Submitter: UK C Panel
Submission Date: 2001-09-07
Source: Clive D.W. Feather <clive@demon.net>
Version: 1.1
Date: 2002-03-06
Subject: mbtowc and partial
characters
If mbtowc() is given a partial character (or an escape sequence that isn't a complete character), it returns -1. However, is it supposed to remember the relevant state information or should it ignore it ?
Consider an implementation where the character '\xE' starts an alternate shift state and '\xF' returns to the initial shift state. The wide character encodings are:
initial shift state: | 'x' maps to ASCII codes | |
alternate shift state: | 'x' maps to ASCII codes + 0x100 |
Starting in the initial shift state,
mbtowc (&wc, "\xEZ", 2);
should return 2 and set wc to 0x15A. However, starting in the initial shift state, consider:
mbtowc (&wc1, "\xE", 1); mbtowc (&wc2, "Z", 1);
I would expect that the first call returns -1, leaving wc1 unaltered, while the second returns 1 and sets wc2 to 0x5A. However, is it permitted for the second to set wc2 to 0x15A ? If so, how is an application meant to use mbtowc ?
[The newer function mbrtowc does not have this problem.]
Suggested Technical Corrigendum
The UK C Panel prefers to add a new return value for this case. To do so, change the main part (see the previous DR) of 7.20.7.2#3 to read:
If s is a null pointer, the mbtowc function returns a nonzero or zero value, if multibyte character encodings, respectively, do or do not have state-dependent encodings. If s is not a null pointer, the mbtowc function returns the first of the following that applies (given the current conversion state):
0 if s points to the null character between 1 and n inclusive if the next n or fewer bytes complete a valid multibyte character (which is the value stored); the value returned is the number of bytes that complete the multibyte character. The value returned will not be greater than that of the MB_CUR_MAX macro. (size_t)(-2) if the next n bytes contribute to an incomplete (but potentially valid) multibyte character, and all n bytes have been processed (no value is stored). (size_t)(-1) if an encoding error occurs, in which case the next n or fewer bytes do not contribute to a complete and valid multibyte character (no value is stored); the value of the macro EILSEQ is stored in errno, and the conversion state is unspecified.

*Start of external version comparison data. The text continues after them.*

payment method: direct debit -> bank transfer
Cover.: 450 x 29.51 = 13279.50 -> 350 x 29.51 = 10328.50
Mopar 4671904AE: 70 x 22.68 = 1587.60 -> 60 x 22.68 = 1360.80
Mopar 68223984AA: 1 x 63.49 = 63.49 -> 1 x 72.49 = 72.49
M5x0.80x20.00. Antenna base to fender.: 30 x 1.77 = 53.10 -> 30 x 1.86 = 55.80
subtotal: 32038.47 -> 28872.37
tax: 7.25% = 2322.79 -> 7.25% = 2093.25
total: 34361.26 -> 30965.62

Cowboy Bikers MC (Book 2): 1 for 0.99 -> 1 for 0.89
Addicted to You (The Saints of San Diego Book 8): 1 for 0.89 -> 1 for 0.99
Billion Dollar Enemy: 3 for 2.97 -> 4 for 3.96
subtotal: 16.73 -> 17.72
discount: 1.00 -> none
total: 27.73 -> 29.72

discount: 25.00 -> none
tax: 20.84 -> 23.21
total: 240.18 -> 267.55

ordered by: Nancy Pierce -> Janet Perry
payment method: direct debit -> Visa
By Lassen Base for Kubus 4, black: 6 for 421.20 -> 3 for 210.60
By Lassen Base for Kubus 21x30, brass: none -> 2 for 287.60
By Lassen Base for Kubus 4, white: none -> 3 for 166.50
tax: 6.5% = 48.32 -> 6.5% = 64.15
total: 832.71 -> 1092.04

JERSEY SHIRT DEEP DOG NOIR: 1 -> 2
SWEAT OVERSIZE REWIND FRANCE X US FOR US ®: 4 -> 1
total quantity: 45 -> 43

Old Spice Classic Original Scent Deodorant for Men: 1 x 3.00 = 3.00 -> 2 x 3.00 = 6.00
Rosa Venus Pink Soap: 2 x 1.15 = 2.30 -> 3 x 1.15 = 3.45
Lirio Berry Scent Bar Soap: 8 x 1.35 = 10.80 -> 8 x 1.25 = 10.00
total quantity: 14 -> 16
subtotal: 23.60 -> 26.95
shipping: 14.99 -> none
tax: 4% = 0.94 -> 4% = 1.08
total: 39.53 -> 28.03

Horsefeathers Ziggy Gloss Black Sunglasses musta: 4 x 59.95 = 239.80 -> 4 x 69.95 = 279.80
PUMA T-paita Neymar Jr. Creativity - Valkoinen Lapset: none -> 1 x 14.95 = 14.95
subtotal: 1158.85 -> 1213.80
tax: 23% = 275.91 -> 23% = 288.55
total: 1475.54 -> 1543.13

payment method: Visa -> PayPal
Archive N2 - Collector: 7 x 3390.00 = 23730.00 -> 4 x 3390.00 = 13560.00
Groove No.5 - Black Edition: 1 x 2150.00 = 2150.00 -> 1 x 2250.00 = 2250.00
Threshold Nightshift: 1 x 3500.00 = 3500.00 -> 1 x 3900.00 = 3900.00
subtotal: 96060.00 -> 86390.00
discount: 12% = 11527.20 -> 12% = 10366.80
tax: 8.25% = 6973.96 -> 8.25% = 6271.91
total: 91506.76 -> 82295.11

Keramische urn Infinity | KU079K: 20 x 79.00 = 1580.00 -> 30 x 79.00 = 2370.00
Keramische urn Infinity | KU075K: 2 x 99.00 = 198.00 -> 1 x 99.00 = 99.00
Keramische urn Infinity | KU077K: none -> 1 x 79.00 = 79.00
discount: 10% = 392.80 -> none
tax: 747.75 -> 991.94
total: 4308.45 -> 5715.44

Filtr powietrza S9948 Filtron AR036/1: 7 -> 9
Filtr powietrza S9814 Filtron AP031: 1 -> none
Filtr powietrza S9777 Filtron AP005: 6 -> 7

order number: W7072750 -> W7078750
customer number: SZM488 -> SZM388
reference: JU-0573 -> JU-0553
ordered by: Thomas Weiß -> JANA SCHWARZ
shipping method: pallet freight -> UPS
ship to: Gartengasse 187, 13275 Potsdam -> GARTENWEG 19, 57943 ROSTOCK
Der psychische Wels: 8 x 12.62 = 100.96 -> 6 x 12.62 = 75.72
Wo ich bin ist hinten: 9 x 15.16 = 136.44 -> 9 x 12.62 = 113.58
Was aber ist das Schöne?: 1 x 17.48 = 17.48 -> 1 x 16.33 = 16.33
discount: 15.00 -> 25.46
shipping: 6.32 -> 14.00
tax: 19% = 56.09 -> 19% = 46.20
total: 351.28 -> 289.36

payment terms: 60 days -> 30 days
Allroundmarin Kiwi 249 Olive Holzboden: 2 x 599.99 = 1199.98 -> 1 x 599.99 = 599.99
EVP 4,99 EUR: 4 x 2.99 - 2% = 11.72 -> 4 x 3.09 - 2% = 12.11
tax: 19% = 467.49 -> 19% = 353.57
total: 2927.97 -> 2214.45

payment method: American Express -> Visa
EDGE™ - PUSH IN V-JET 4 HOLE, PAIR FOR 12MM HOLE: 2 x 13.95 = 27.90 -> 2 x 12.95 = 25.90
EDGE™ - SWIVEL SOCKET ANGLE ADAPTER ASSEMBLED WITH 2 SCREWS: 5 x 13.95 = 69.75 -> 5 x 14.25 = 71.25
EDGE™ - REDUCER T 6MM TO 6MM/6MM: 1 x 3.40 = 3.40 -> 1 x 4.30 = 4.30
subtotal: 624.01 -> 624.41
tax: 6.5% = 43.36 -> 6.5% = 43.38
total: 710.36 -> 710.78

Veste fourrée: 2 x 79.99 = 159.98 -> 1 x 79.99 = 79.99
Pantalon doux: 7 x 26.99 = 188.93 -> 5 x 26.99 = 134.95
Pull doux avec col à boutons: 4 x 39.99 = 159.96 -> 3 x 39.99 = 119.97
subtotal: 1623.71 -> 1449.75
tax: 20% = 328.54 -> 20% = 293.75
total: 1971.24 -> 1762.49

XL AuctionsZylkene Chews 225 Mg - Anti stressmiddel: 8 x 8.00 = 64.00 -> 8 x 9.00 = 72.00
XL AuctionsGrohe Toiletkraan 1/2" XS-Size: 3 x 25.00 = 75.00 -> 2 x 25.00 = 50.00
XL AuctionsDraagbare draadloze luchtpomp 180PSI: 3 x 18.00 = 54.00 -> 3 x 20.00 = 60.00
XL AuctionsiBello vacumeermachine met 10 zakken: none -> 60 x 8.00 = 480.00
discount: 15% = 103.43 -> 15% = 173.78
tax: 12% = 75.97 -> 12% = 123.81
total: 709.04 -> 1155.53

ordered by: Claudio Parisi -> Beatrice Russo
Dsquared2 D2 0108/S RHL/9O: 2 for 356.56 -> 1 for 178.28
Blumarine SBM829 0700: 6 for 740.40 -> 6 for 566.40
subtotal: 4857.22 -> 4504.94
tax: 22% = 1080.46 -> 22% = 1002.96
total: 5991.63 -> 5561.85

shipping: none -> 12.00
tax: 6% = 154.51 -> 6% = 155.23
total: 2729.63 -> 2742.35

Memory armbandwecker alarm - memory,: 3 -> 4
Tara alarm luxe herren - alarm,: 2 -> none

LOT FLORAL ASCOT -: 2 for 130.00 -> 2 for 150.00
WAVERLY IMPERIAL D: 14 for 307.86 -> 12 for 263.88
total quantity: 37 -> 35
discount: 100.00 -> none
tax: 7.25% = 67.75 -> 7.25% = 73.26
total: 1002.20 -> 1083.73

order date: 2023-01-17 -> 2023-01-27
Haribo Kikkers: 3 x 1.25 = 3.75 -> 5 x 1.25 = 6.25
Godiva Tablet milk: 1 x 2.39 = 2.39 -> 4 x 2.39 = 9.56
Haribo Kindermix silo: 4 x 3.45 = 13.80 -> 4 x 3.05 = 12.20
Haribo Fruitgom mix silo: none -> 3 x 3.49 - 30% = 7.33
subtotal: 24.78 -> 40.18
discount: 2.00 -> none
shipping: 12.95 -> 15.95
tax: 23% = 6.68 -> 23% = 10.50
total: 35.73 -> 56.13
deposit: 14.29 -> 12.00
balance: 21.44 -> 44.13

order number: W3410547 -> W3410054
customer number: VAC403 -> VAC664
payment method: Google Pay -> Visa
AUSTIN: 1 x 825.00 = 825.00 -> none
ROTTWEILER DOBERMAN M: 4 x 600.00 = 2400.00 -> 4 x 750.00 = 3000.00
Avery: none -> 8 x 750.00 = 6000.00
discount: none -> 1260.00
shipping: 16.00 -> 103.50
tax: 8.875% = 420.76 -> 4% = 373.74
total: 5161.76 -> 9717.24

(note that most of this wording comes from mbrtowc) and delete #4.
If this option is unacceptable, then append to 7.20.7.2#2:
If the next multibyte character is incomplete or invalid, the shift state is unaffected and nothing is stored.
Committee Response
The Committee believe the behavior of this example is unspecified. The mbrtowc() function provides a superior migration path, so we are leaving this alone.